A peine démis de ses fonctions pour insubordination, le jeune et impétueux capitaine Kirk embarque à bord de son vaisseau pour une mission à hauts risques. Il s’agit d’ éliminer un mystérieux terroriste caché en territoire Klingon après s’être attaqué à la fédération dans des attentats meurtriers, et cela sans déclencher de conflit entre les deux nations ennemies.

Les états de service du réalisateur J.J. Abrams font de lui un auteur respecté dans la communauté geek, un cinéaste qui a su moderniser avec succès des franchises télévisuelles qui l’ont marqué dans son enfance, époque bénie durant laquelle il fut abreuvé de culture pop. Il s’est d’abord familiarisé avec les outils de narration et de réalisation dans ses créations pour le petit écran, puis il a su affirmer au fil de sa carrière cinématographique son découpage filmique et son approche artistique qui lui permirent de conférer l’ampleur nécessaire à ses histoires. Il lui reste à présent à travailler l’émotion, ingrédient qui fait cruellement défaut à ses œuvres.

Malheureusement dans ce nouvel opus Star Trek, le jeune prodigue paye fort le prix de son arrogance. Trop content de dévoiler un talent certain dans le maniement de la caméra et d’étaler à l’écran son goût du spectaculaire, il en oublie l’essentiel, la substantifique moelle, l’âme de l’univers créé dans les années 60 par Gene Roddenberry : les personnages.

Assisté dans cette aventure par les deux scénaristes Alex Kurtzman et Roberto Orci, essentiellement connus pour leurs méfaits (le pitoyable Cow-boys vs envahisseurs), ils accouchent d’un scénario indigent, un condensé des pires stéréotypes du blockbuster estival à la sauce buddy movie, accompagné de son lot de bons sentiments et d’amitié virile en pyjamas multicolores.
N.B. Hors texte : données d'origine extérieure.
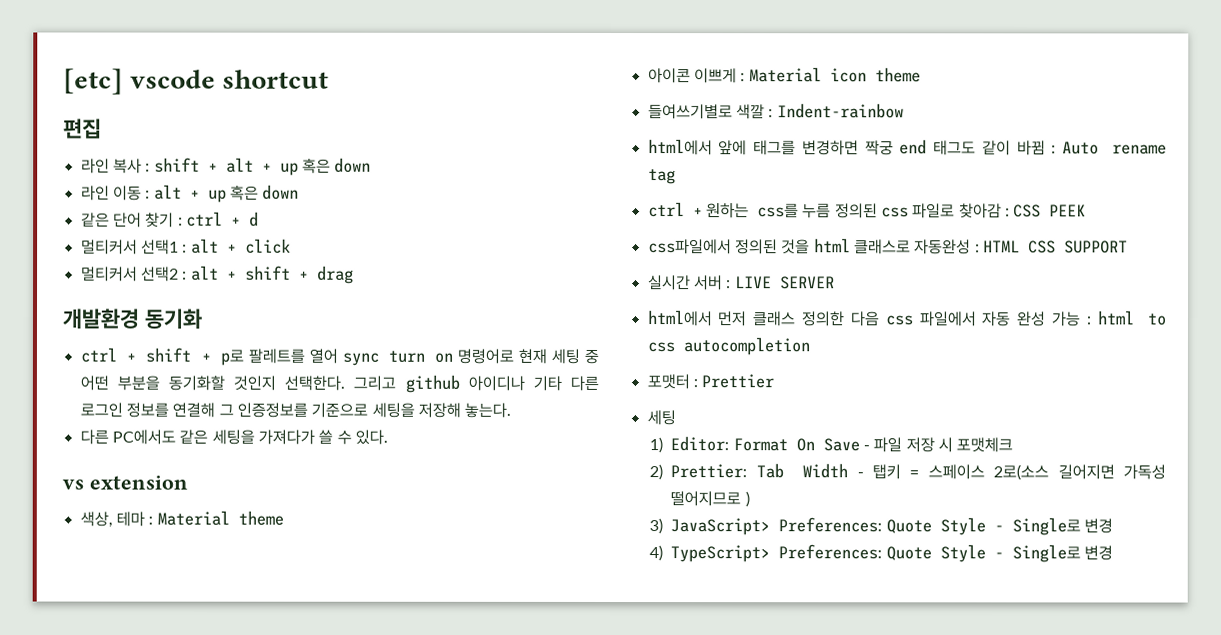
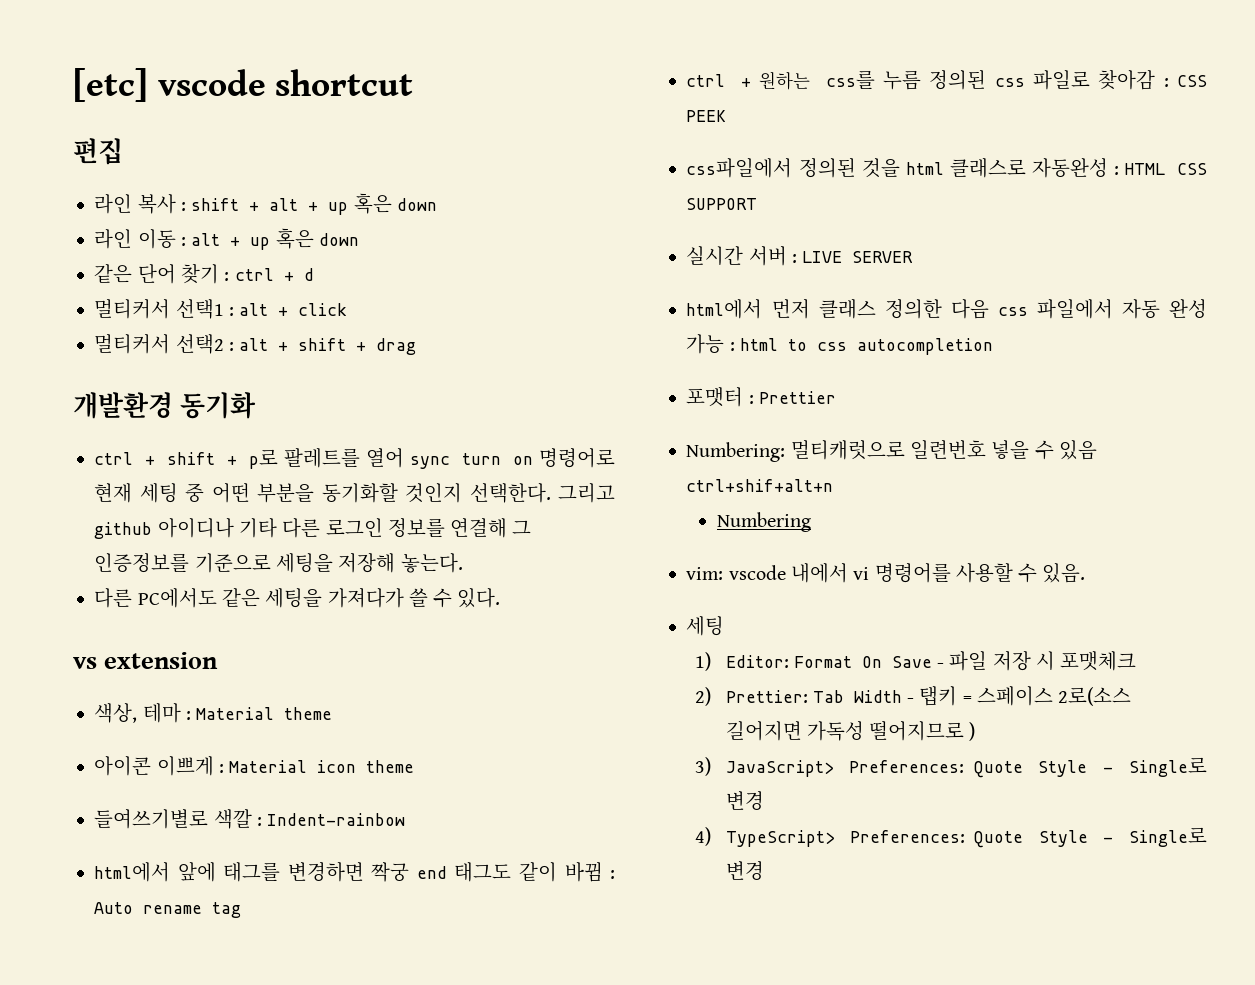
(775, 381) none -> [686,440,1097,462] [686,479,834,492] [716,512,811,532] [686,563,1086,583] // Numbering: 멀티캐럿으로 일련번호 넣을 수 있음 ctrl+shif+alt+n // Numbering // vim: vscode 내에서 vi 명령어를 사용할 수 있음.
Il en ressort un récit mécanique, prévisible qui insiste bien lourdement sur des détails a priori anodins qui s’avéreront cruciaux dans le déroulement de l’histoire (le triste héritage de Christopher Nolan au film d’action moderne) et se contente de placer quelques lignes de dialogues didactiques pour combler les trous entre deux scènes d’action dont les péripéties aux enjeux à peine esquissés se soldent par un tour de manche salvateur, preuve de la paresse de ses auteurs.

Le spectateur pourrait faire preuve d’indulgence si il avait le droit à des scènes de batailles spatiales un tant soit peu originales, le réalisateur quant à lui se contente de recycler des idées déjà exploitées dans de nombreux autres films du genre, pire encore, il nous refait la scène de chute libre de l’épisode précédent, mais à l’horizontal comme le précise le Capitaine à son comparse.

L’ensemble des membres d’équipage à l’exception de Kirk et Spock, se contente de faire de la figuration, leurs temps de présence très court sur le plateau se résume à quelques répliques et deux ou trois gros plans pour les plus chanceux.

La majorité du budget de l’entreprise fut allouée au département des effets spéciaux, qui, il faut l’avouer, a  fait un boulot exceptionnel, de même pour le rendu impressionnant de la 3d relief qui nous plonge littéralement dans l’espace, dommage que l’on ne vibre jamais pour nos héros.

Etait-il nécessaire de réaliser une suite au récent Star Trek? La question mérite d’être posée tant la pauvreté du script, le traitement affligeant des personnages frisent le mépris et l’indifférence pour les spectateurs. On peut se réjouir d’apprendre que J.J. Abrams quitte la franchise Star Trek, pas sur que les fans de Star Wars l’accueillent à bras ouverts.